DaftPunklaştıramadıklarımızdan mısınız?

Daft Punk'ın mimarlıkla bağı görünenden daha derin olabilir mi?

Son zamanların en çok konuşulan albümlerinden biri olan Random Access Memories için Daft Punk, Los Angeles’taki modernist evlerden biri olan Sheats Goldstein Residence’da fotoğraf çekimleri gerçekleştirdi. Ev 1960’ların başında John Lautner tarafından tasarlandı.

Peki sizce bu ev, grubun estetik anlayışıyla birebir uymuyor mu? Birazcık disko, birazcık fütüristik ve tabii ki süper karizmatik.

Bu son albüm için grup zamanda geri giderek 1970’lerin tarzında sample’larını kaydetti ve daha sonra modern teknoloji sayesinde yeniden miksledi. Böylece elektronik müzik için yeni bir “sound” yarattılar. Mimarlığa pek bi düşkünlüğüyle tanınan ve bir Zaha Hadid hayranı olan Pharrell Wiliams aynı zamanda bu albüme büyük katkı sağlayanlardan biri. Williams grubun alternatif bir kainat ve boyuttaki bir diskoda kayıt yaptıklarını söylüyor. Tam tersine, Lautner ise basit çelik, beton ve cam malzemeler kullanılarak geleceğin mimarisiyle bağ kurmaya çalışıyordu. Aslında hepsi de teknolojinin ve malzemelerin objektifinden geçmiş, şimdi ve geleceğin sorularına yöneliyorlar ve sonuç aynı, inkar edilemeyecek şekilde bu sanat tam zamanına ait, sadece biraz fütüristik özelliklere sahip.

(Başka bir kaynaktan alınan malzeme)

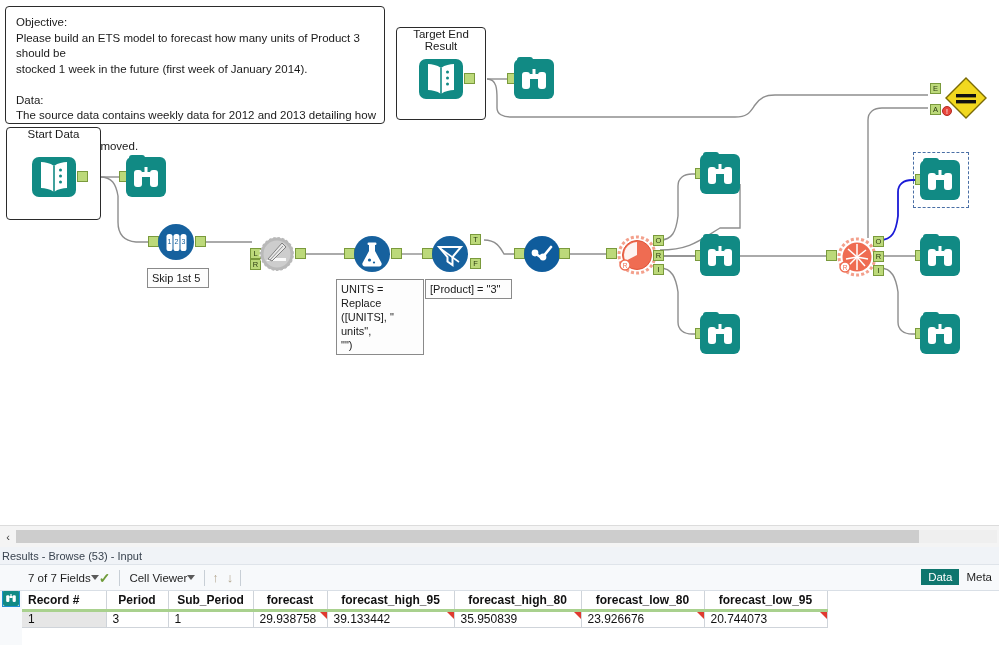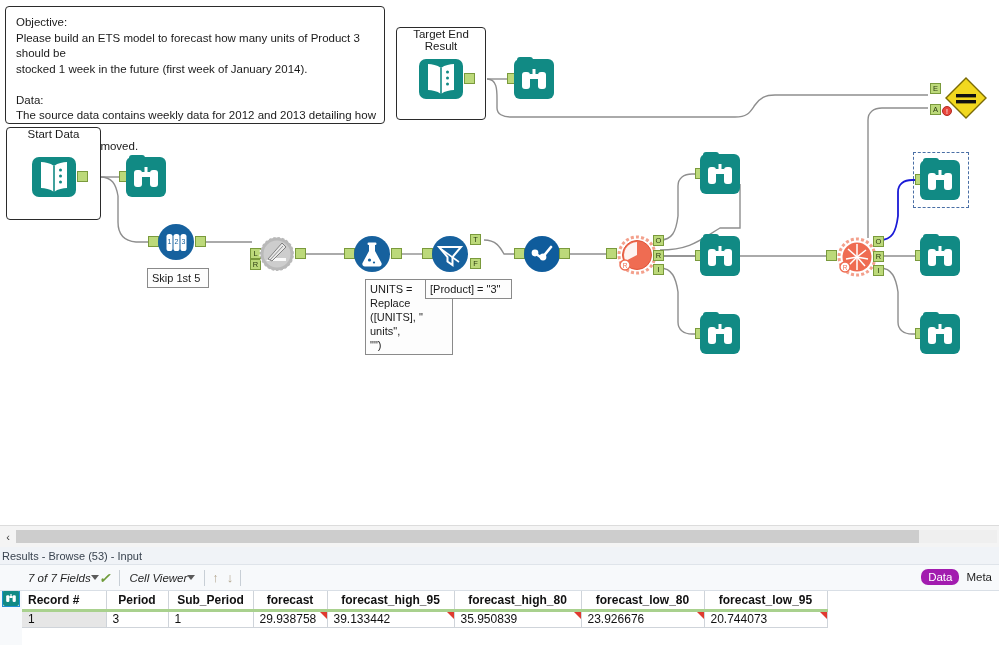"UNITS = Replace" div.anno { margin-left: 29px -> none }
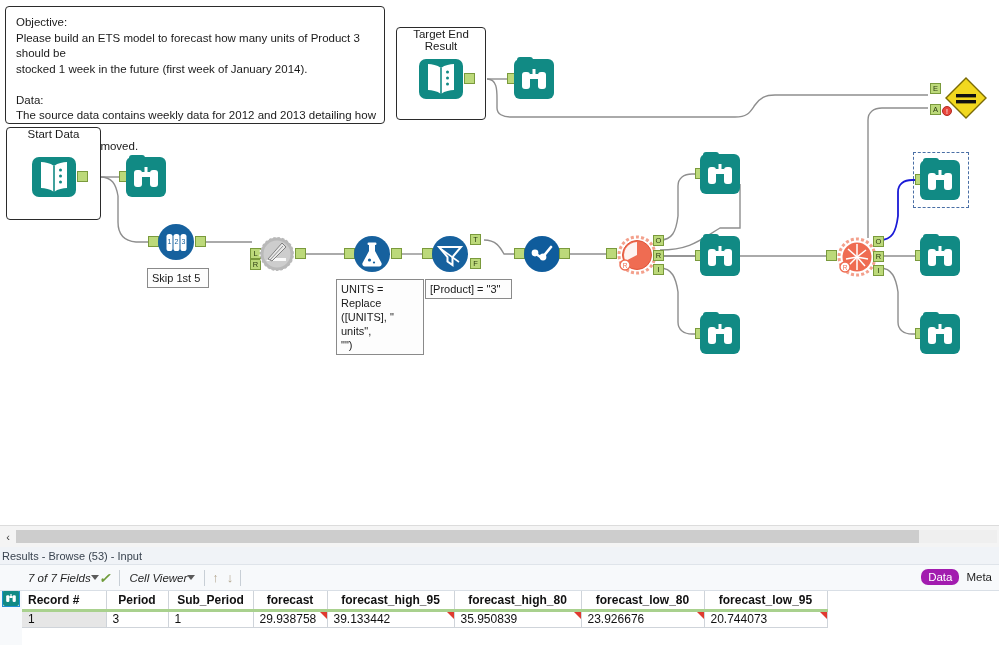"7 of 7 Fields" .tb-item { font-style: italic -> none }
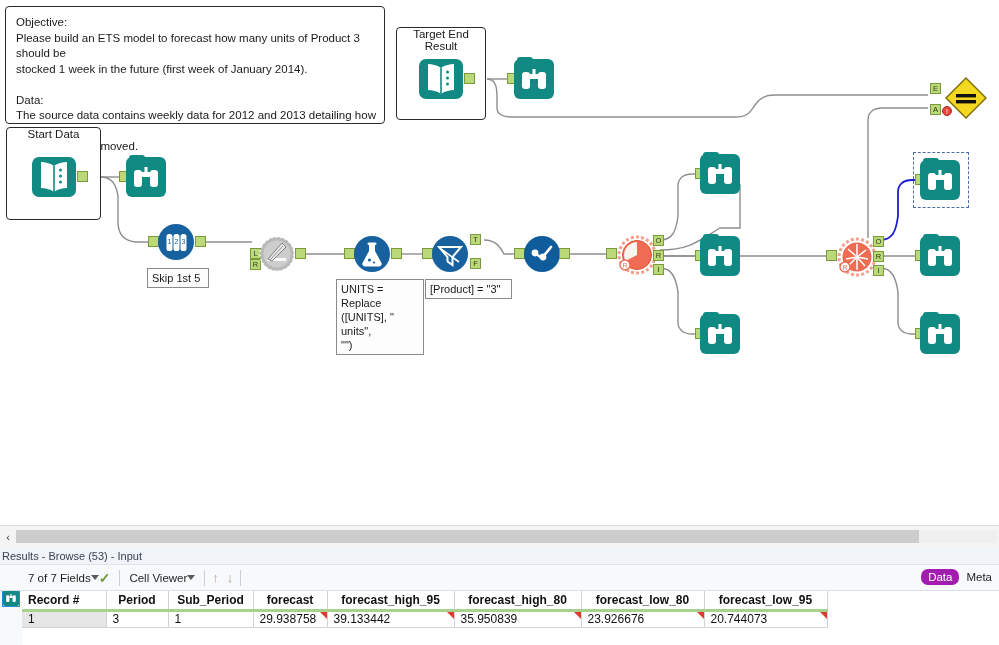"Data" .dm-tab.active { background: #a21caf -> #0f766e; border-radius: 7px -> none }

İnsan düşünmeden edemiyor, acaba Daft Punk’ın vizyonuna sahip başka mimari harikalar da var mı?

’50, ’60 ve ’70’lerin Daft Punk’laşan Mimarisi

Savaş sonrası dönem mimarlık için harika ve deneysel bir dönemdi. Bu zamanlar uzay araştırmaları ve çevre hareketinin de başlangıcıydı aynı zamanda. Mimarlar teknolojik uygarlığın geleceği hakkında spekülasyon yapmaktan heyecan duyarken insanlık her zamankinden daha hızlı bunun nimetlerinden faydalanıyordu. Eğer ayda veya bir uzay istasyonunda yaşayanlar olacak olsaydı, mutlaja mimari bu radikal değişimi yakalamalıydı. Daft Punk’ın retroluğun dibine vuran macerasını pekiştiren birkaç mimari örneğe göz atmaya ne dersiniz?

Fantezi Bahçesi

Verner Panton tarafından Visionia II sergisi için 1970’te tasarlandı. Fotoğraf: douglascain.blogspot.com

TWA Uçuş Merkezi

Eero Saarinen tarafından tasarlanan yapı New York’ta bulunuyor (1956 – 1962). Fotoğraf: Ezra Stoller (wbur.org)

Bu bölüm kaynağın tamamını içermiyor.